EXERCISE REQUIREMENTS: Copy out precisely the line that holds "stroke:#5a5a5a; stroke-width:1; fill:none;" and all the lines following it in the data, up to and including the last one, and no others.

SUPPLIED MATERIAL:
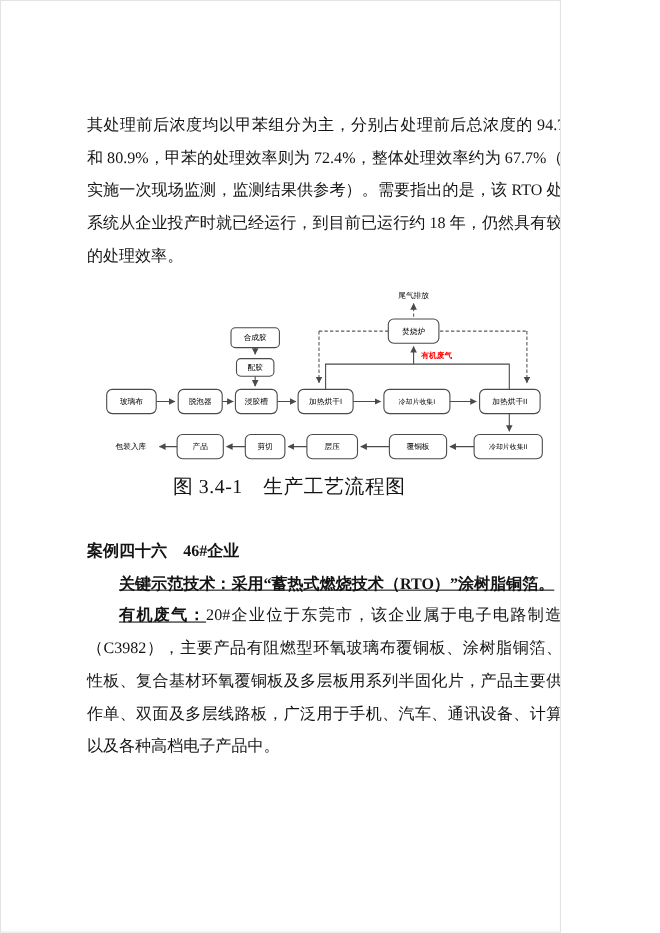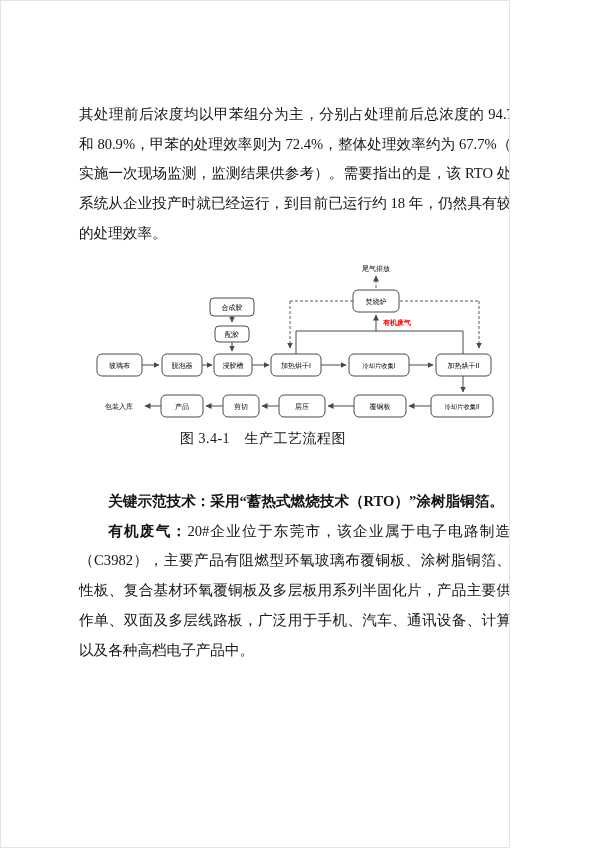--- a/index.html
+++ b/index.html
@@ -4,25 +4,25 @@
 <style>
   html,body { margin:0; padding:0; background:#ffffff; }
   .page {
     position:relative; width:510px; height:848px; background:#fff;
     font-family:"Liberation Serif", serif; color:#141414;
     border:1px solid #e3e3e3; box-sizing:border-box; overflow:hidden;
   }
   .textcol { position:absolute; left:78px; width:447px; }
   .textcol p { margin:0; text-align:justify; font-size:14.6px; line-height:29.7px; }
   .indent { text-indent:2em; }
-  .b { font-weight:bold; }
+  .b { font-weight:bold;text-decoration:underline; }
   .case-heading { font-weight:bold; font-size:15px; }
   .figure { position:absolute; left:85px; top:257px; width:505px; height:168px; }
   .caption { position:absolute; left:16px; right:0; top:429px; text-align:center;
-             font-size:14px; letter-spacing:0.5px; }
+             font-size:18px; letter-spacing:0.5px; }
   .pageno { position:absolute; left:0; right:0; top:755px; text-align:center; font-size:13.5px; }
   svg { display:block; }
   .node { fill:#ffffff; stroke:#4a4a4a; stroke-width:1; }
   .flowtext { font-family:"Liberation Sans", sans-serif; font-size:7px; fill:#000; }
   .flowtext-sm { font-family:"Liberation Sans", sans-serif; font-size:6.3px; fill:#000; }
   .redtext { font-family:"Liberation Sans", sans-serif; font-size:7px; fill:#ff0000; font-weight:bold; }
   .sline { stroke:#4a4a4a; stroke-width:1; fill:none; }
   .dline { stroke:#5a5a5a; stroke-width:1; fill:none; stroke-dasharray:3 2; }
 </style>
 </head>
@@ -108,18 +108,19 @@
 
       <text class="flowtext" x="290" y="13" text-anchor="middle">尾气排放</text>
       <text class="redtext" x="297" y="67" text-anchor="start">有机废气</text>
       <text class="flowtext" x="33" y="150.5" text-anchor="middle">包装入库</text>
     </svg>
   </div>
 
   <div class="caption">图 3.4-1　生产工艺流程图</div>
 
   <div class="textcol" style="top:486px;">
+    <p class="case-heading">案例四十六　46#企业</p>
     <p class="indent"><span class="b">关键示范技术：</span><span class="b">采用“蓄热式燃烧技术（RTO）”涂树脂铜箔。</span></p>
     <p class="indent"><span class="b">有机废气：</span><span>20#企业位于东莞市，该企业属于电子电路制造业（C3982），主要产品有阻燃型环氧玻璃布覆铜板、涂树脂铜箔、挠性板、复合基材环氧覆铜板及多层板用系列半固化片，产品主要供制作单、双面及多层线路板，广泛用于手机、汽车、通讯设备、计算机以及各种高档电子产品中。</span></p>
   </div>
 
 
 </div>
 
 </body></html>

TASK ANSWER:
   .dline { stroke:#5a5a5a; stroke-width:1; fill:none; stroke-dasharray:3 2; }
 </style>
 </head>
@@ -108,18 +108,19 @@
 
       <text class="flowtext" x="290" y="13" text-anchor="middle">尾气排放</text>
       <text class="redtext" x="297" y="67" text-anchor="start">有机废气</text>
       <text class="flowtext" x="33" y="150.5" text-anchor="middle">包装入库</text>
     </svg>
   </div>
 
   <div class="caption">图 3.4-1　生产工艺流程图</div>
 
   <div class="textcol" style="top:486px;">
+    <p class="case-heading">案例四十六　46#企业</p>
     <p class="indent"><span class="b">关键示范技术：</span><span class="b">采用“蓄热式燃烧技术（RTO）”涂树脂铜箔。</span></p>
     <p class="indent"><span class="b">有机废气：</span><span>20#企业位于东莞市，该企业属于电子电路制造业（C3982），主要产品有阻燃型环氧玻璃布覆铜板、涂树脂铜箔、挠性板、复合基材环氧覆铜板及多层板用系列半固化片，产品主要供制作单、双面及多层线路板，广泛用于手机、汽车、通讯设备、计算机以及各种高档电子产品中。</span></p>
   </div>
 
 
 </div>
 
 </body></html>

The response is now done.